Start of Data in this exercise

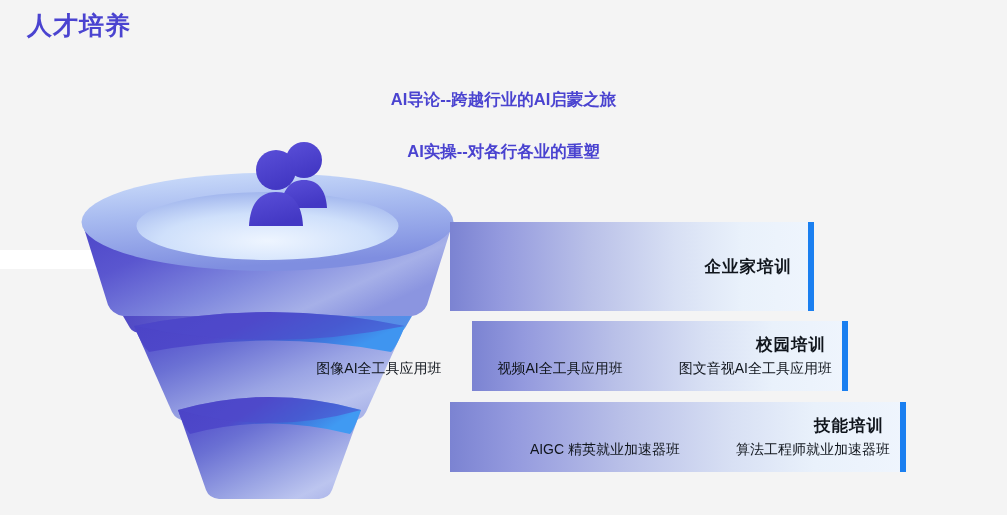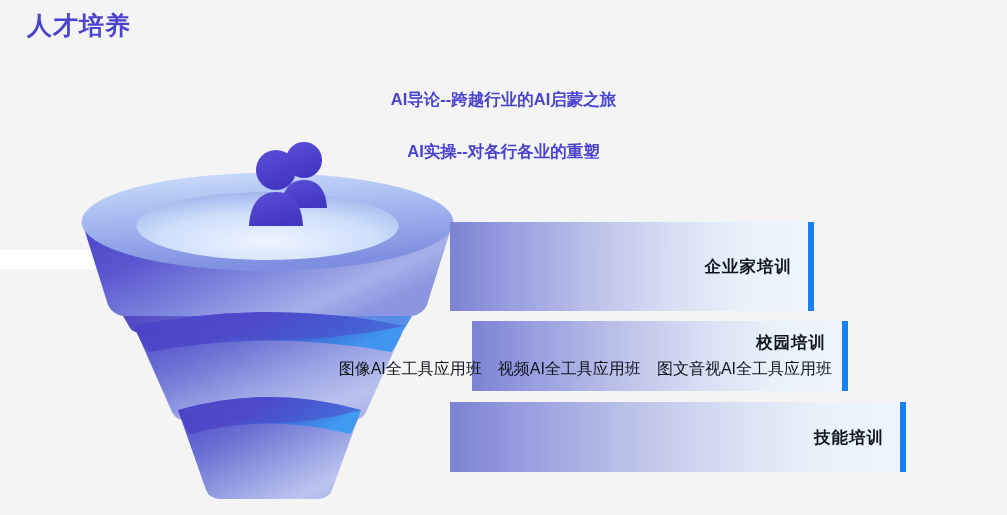--- a/index.html
+++ b/index.html
@@ -122,10 +122,11 @@
     margin-top: 6px;
   }
   .band-item {
-    font-size: 16px;
+    font-size: 14px;
     color: #10151c;
     white-space: nowrap;
     letter-spacing: 0px;
+    margin-left: 40px;
   }
 
   #band-0 { left: 450px; top: 222px; width: 364px; height: 89px; }

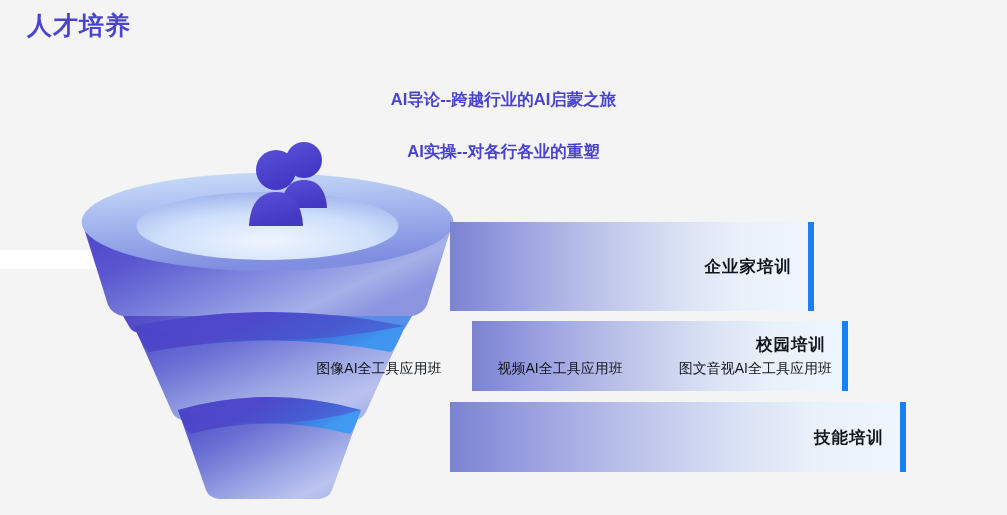--- a/index.html
+++ b/index.html
@@ -277,6 +277,10 @@
 
   <div class="band" id="band-2">
     <div class="band-title">技能培训</div>
+    <div class="band-items">
+      <div class="band-item">AIGC 精英就业加速器班</div>
+      <div class="band-item">算法工程师就业加速器班</div>
+    </div>
     <div class="band-accent"></div>
   </div>
 

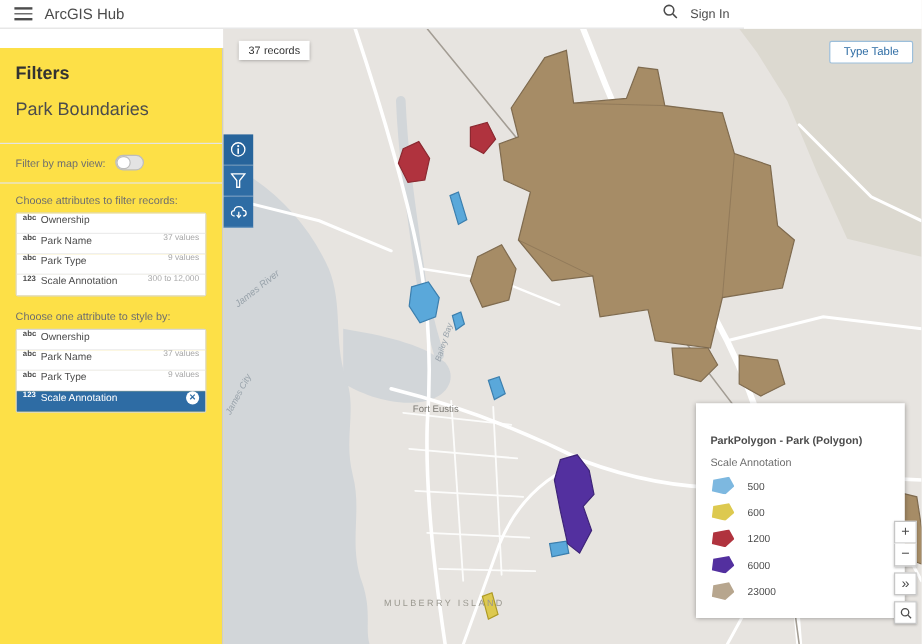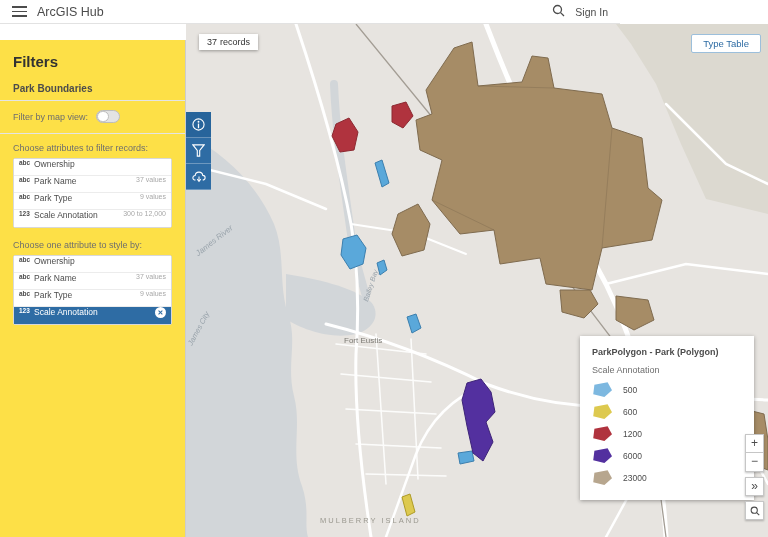--- a/index.html
+++ b/index.html
@@ -19,7 +19,7 @@
   .sidebar { position:absolute; top:40px; left:0; width:186px; height:513px; background:#fde047;
     border-right:1px solid #ccc; padding:13px 13px; overflow:hidden; z-index:20; }
   .sb-title { font-size:15px; font-weight:bold; color:#323232; margin-bottom:13px; }
-  .sb-subtitle { font-size:10px; font-weight:bold; color:#4c4c4c; margin-bottom:6px; }
+  .sb-subtitle { font-size:15px; font-weight:normal; color:#4c4c4c; margin-bottom:19px; }
   .sb-hr { border:none; border-top:1px solid #e4e4e4; margin:0 -13px 9px; }
   .toggle-row { display:flex; align-items:center; gap:8px; margin-bottom:10px; }
   .toggle-label { font-size:9px; color:#6e6e6e; }

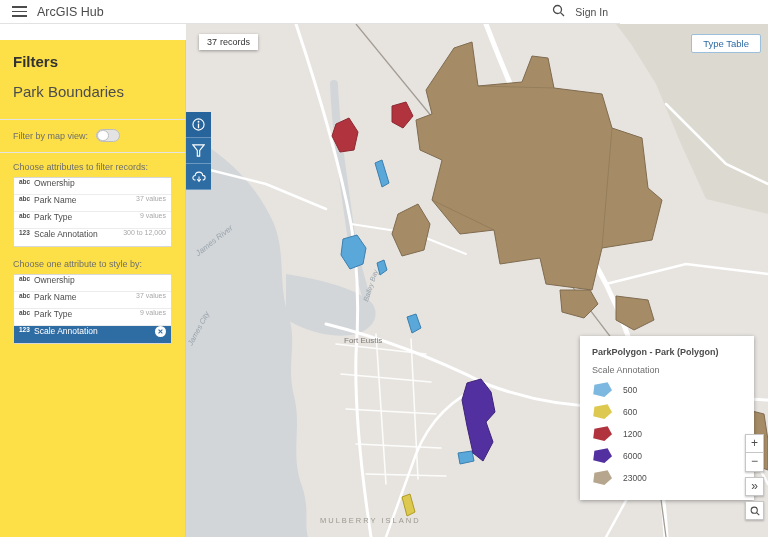--- a/index.html
+++ b/index.html
@@ -56,7 +56,7 @@
   .tool-btn:first-child { background:#27649b; }
   .tool-btn svg { display:block; }
 
-  .legend { position:absolute; right:14px; top:312px; width:174px; background:#fff; padding:11px 12px 8px;
+  .legend { position:absolute; right:14px; top:312px; width:174px; background:#fff; padding:26px 12px 8px;
     box-shadow:0 1px 4px rgba(0,0,0,.35); z-index:6; }
   .legend-title { font-size:9px; font-weight:bold; color:#4c4c4c; margin-bottom:8px; }
   .legend-field { font-size:9px; color:#6e6e6e; margin-bottom:7px; }

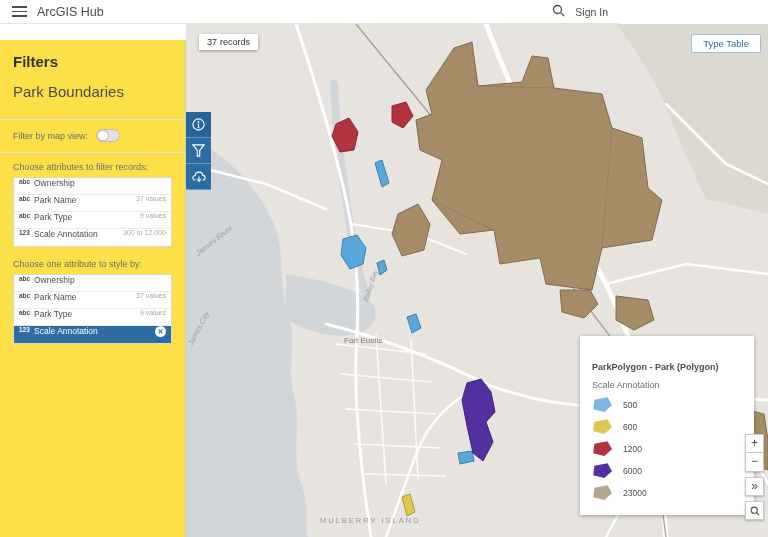--- a/index.html
+++ b/index.html
@@ -79,7 +79,7 @@
   .lbl-city { left:-6px; top:300px; transform:rotate(-62deg); font-size:7.5px; }
   .lbl-bay { left:168px; top:258px; transform:rotate(-72deg); font-size:7px; }
   .lbl-fort { left:158px; top:312px; color:#7c7a74; font-size:8px; }
-  .lbl-island { left:134px; top:492px; font-size:7.5px; letter-spacing:2px; color:#9a988f; }
+  .lbl-island { left:134px; top:474px; font-size:7.5px; letter-spacing:2px; color:#9a988f; }
 </style>
 </head>
 <body>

End of Data in this exercise

--- Exercise description ---
Your answer should be one number: how many lines in the records above include "spacing".

--- Result for this exercise ---
3